Great question — you’ve got the axes right. The point colors encode sample density, not fitness. We compute a 2D histogram of hyperparameter value (x) vs fitness (y) and color each point by how many trials fell into its bin, using the Viridis colormap. The black “+” marks the best configuration found. You can see this in the plt_color_scatter implementation used by plot_tune_results in the plotting reference, and the tuning guide briefly describes the generated tune_scatter_plots.png.

If you’d like a visible color scale, you can quickly recreate one plot with a colorbar:

import pandas as pd
import matplotlib.pyplot as plt
from ultralytics.utils.plotting import plt_color_scatter

df = pd.read_csv("runs/detect/tune/tune_results.csv")
v, f = df["lr0"].to_numpy(), df["fitness"].to_numpy()
plt_color_scatter(v, f, bins=40, cmap="viridis")
plt.xlabel("lr0"); plt.ylabel("fitness")
plt.colorbar(label="sample density")
plt.show()

Thanks so much @pderrenger!! I want to re-tune my model now but I want to only vary the hyperparameters that seem to have a significant effect on the model accuracy. I was hoping I could use these plots to determine which hyperparameters are relevant but I can’t really seem to figure out a way to extract that info from these plots. Would you know how?

To me it seems like most of the plots are all fairly randomly and uniformly distributed. Perhaps the only thing I can deduce from this plot that i should maybe keep the mosaic hyperparameter under 1. Would you agree that these plots don’t tell me that much (in terms of deciding which hyperparameters are important)? I also don’t really see how the color scale would be useful to me in this case.

Hope you have some insights! But thanks either way!

Since the y-axis is the fitness, the highest point on the plot should represent the “best” setting for a given setting. As an example, the cls and dfl settings should be configured with cls=1.16 and dfl=1.14, as indicated above the plots and using the cross marker on the plot itself.

Hi @BurhanQ , thanks for the reply. Yes, I’m aware that the black cross indicates the best score from this tuning run, as also mentioned by @pderrenger. However, I want to refine the tuning to improve it. As I was varying quite a number of parameters, the black cross does not necessarily mean it’s the best possible setting for that parameter, it merely shows what the value of the parameter is for the best combination of settings of all combinations tested. But the good fitness score could have been more influence by other parameters. Therefore, I am interested in finding trends within the plots to determine which one have a larger effect on the fitness score. But as you can see from the plots, there isn’t much of a trend for any of them.

I’m pretty sure the issue is that I’m varying too many parameters at once, which causes the effects to kind of cancel each other out, so i think i should try varying only a few at a time. Or is there a better way to do it?

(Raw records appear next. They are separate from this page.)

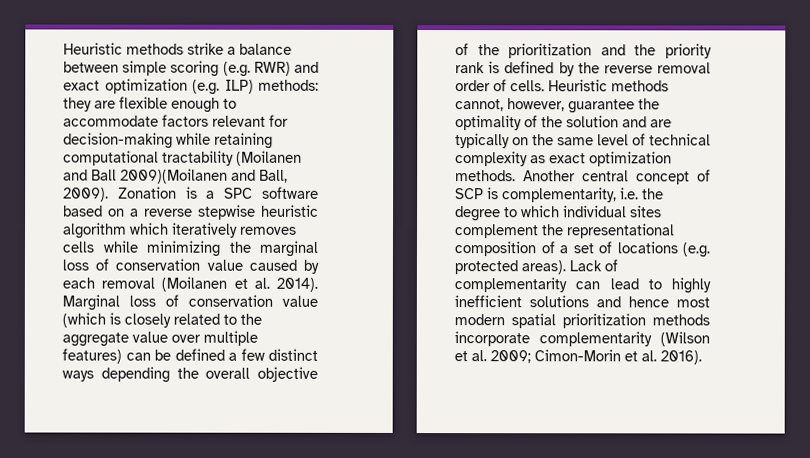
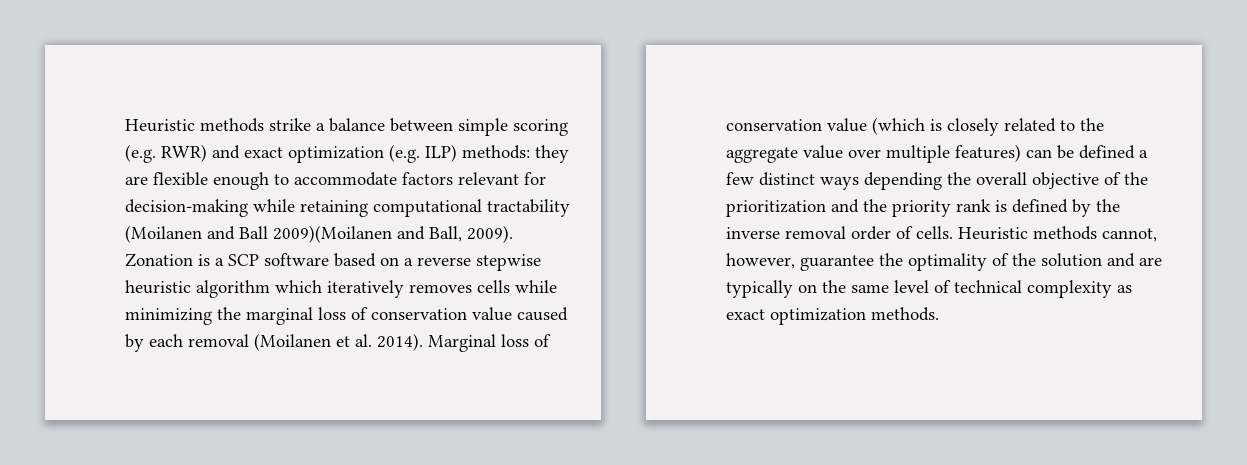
- Zonation is a SPC software based on a reverse stepwise heuristic algorithm which iteratively removes cells while minimizing the marginal loss of conservation value caused by each removal (Moilanen et al. 2014).
+ Zonation is a SCP software based on a reverse stepwise heuristic algorithm which iteratively removes cells while minimizing the marginal loss of conservation value caused by each removal (Moilanen et al. 2014).
- Marginal loss of conservation value (which is closely related to the aggregate value over multiple features) can be defined a few distinct ways depending the overall objective of the prioritization and the priority rank is defined by the reverse removal order of cells.
+ Marginal loss of conservation value (which is closely related to the aggregate value over multiple features) can be defined a few distinct ways depending the overall objective of the prioritization and the priority rank is defined by the inverse removal order of cells.
- Another central concept of SCP is complementarity, i.e. the degree to which individual sites complement the representational composition of a set of locations (e.g. protected areas). Lack of complementarity can lead to highly inefficient solutions and hence most modern spatial prioritization methods incorporate complementarity (Wilson et al. 2009; Cimon-Morin et al. 2016).

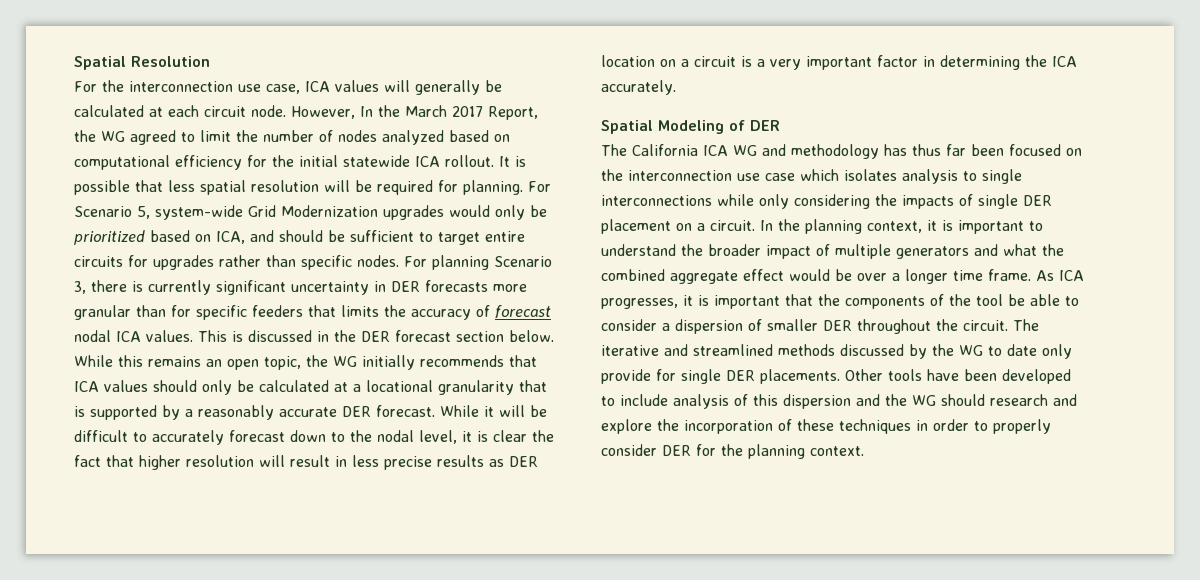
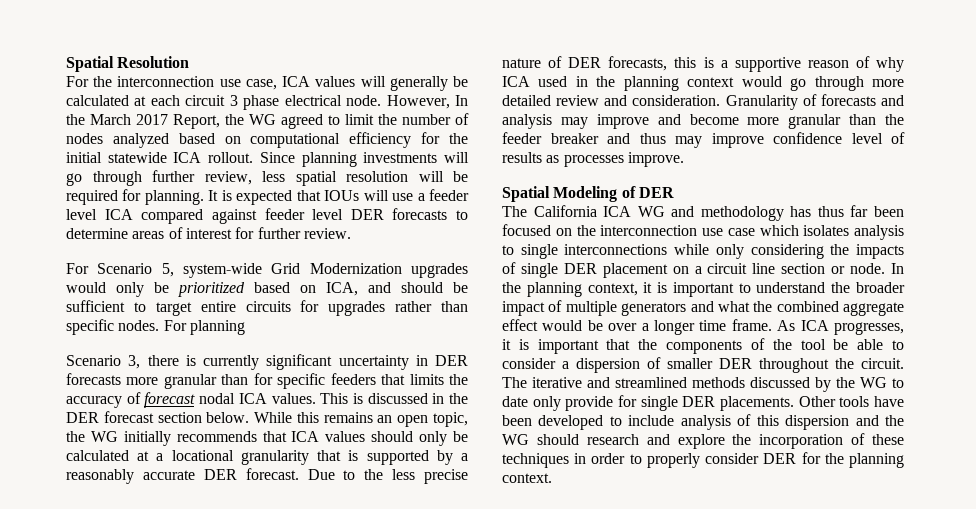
- For the interconnection use case, ICA values will generally be calculated at each circuit node.
+ For the interconnection use case, ICA values will generally be calculated at each circuit 3 phase electrical node.
- It is possible that less spatial resolution will be required for planning. For Scenario 5, system-wide Grid Modernization upgrades would only be prioritized based on ICA, and should be sufficient to target entire circuits for upgrades rather than specific nodes.
+ Since planning investments will go through further review, less spatial resolution will be required for planning. It is expected that IOUs will use a feeder level ICA compared against feeder level DER forecasts to determine areas of interest for further review.
+ For Scenario 5, system-wide Grid Modernization upgrades would only be prioritized based on ICA, and should be sufficient to target entire circuits for upgrades rather than specific nodes.
- For planning Scenario 3, there is currently significant uncertainty in DER forecasts more granular than for specific feeders that limits the accuracy of forecast nodal ICA values.
+ For planning
+ Scenario 3, there is currently significant uncertainty in DER forecasts more granular than for specific feeders that limits the accuracy of forecast nodal ICA values.
- While it will be difficult to accurately forecast down to the nodal level, it is clear the fact that higher resolution will result in less precise results as DER location on a circuit is a very important factor in determining the ICA accurately.
+ Due to the less precise nature of DER forecasts, this is a supportive reason of why ICA used in the planning context would go through more detailed review and consideration. Granularity of forecasts and analysis may improve and become more granular than the feeder breaker and thus may improve confidence level of results as processes improve.
- The California ICA WG and methodology has thus far been focused on the interconnection use case which isolates analysis to single interconnections while only considering the impacts of single DER placement on a circuit.
+ The California ICA WG and methodology has thus far been focused on the interconnection use case which isolates analysis to single interconnections while only considering the impacts of single DER placement on a circuit line section or node.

I see what you’re saying. Yeah, there’s going to be inherit randomness in the values b/c they are a bit randomized in the parameter search. Varying multiples settings all at once does make it more difficult to determine which one(s) had the best influence.
I think a few things could try:

  1. Carry out more tune runs to see if any clearer trends appear
  2. Select a few parameters with the ‘best’ fitness results, and do some experiments iterating those values (I would start with the values that had the biggest delta from default)
  3. Determine what you might not want to modify, for instance fliplr looks like it performs best with a value of fliplr=0.404 but maybe your dataset isn’t ideal to use the fliplr hyperparameter

Additionally, have you trained with the default configuration? I’m wondering how much the tuning has helped compared to the default settings? If the best you saw in tuning was an mAP of ~0.38, but you get ~0.37 with default settings, then maybe it doesn’t make sense to change all that much?

Ok, clear. Thanks for the tips!

Happy to help! I’m sure others would appreciate hearing how everything goes once you finish your experiments!